Il volo delle procellarie ne ricorda il mito. I suoi compagni d'avventura furono trasformati in uccelli da Afrodite. E ora, sotto le sembianze di volatili, piangono l'eroe sepolto in queste isole, e il loro lamento percorre il mare notturno con un'eco interminabile.
Re di Argo, figlio di Tideo e Deifile, Diomede era dotato di eccezionale forza. Secondo solo all'immortale Achille, nell'arte della guerra. La leggenda lo vede fuggire dalla sua terra a causa dell'adulterio muliebre, e naufragare sulle coste della Daunia, l'attuale Puglia. Ivi aiutò il re contro i Messapi, e fondò numerose città lungo la costa adriatica. Enormi massi delimitavano i confini del nuovo regno. Alcuni di essi, gettati in mare, formarono le Tremiti.
Antichi monasteri, falesie ed alte scogliere, le Tremiti.
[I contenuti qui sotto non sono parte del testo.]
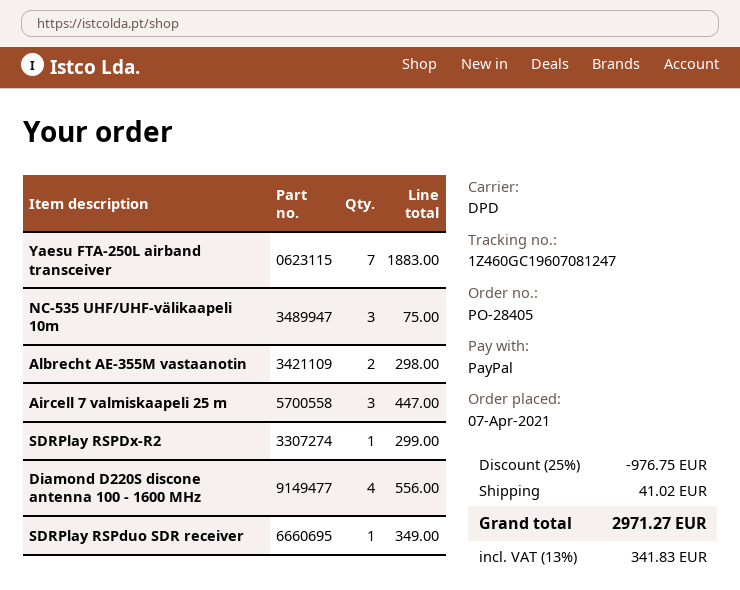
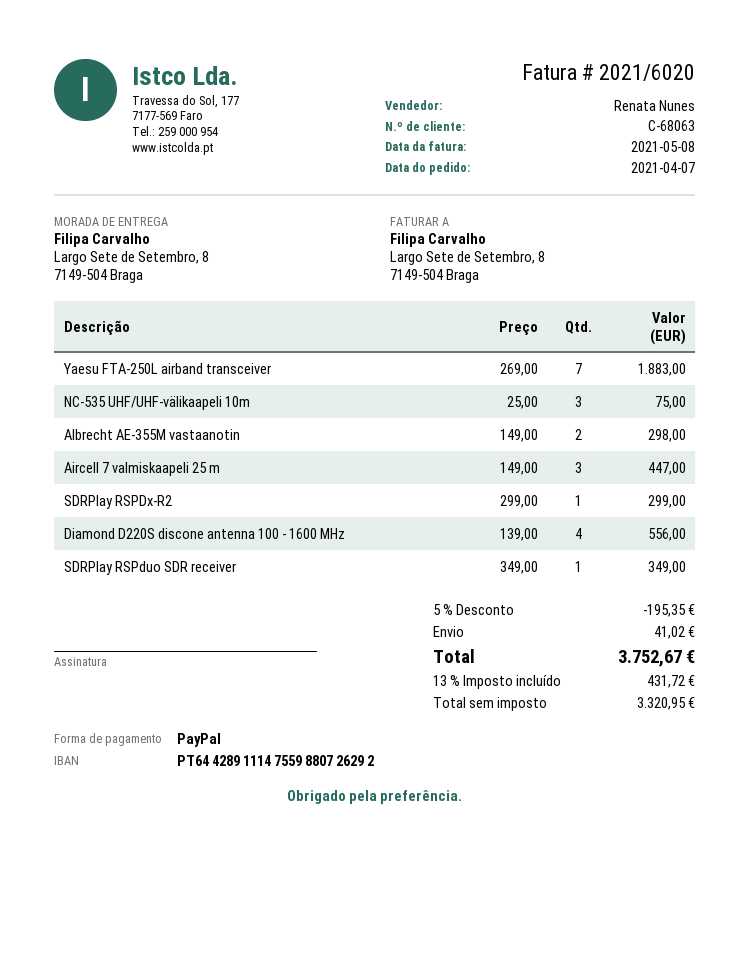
discount: 25% = 976.75 -> 5% = 195.35
tax: 13% = 341.83 -> 13% = 431.72
total: 2971.27 -> 3752.67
A fronteggiare la costa garganica ecco San Domino, San Nicola e Capraia, detta anche Capperara per la sua rinomata produzione di capperi. In un'epoca imprecisa, forse nel III o nel IV secolo, vi giunge un eremita in cerca di solitudine. Si ferma a S. Nicola. Là sceglie, come romitaggio, l'antro cavernoso della tomba di Diomede. Nella notte, un'apparizione della Vergine, gli affida l'incarico della costruzione di un tempio. I fondi li avrebbe reperiti scavando in un punto preciso della grotta, che conservava il tesoro dell'eroe omerico.
Vera o falsa la storia?
È certo che molti troveranno riparo in quella rada, prima di riprendere il mare. La fama dell'eremita e la sua santità giunsero fino ad attirarvi i monaci benedettini. Ne nacque un'abbazia, la cui importanza crebbe al punto di eguagliare Montecassino.
Opulenta per le continue donazioni, S.Nicola, fu preda dei pirati dalmati. E nonostante l'opera di fortificazione voluta dai monaci intorno all'anno Mille.
Oggi non c'è traccia del porto medioevale, che sfruttava un'insenatura naturale. L'attuale molo risale all'epoca borbonica. Da patria del mito l'isola divenne colonia penale. Per ritornare, poi, alla suggestione del mito affidato alle ali delle procellarie.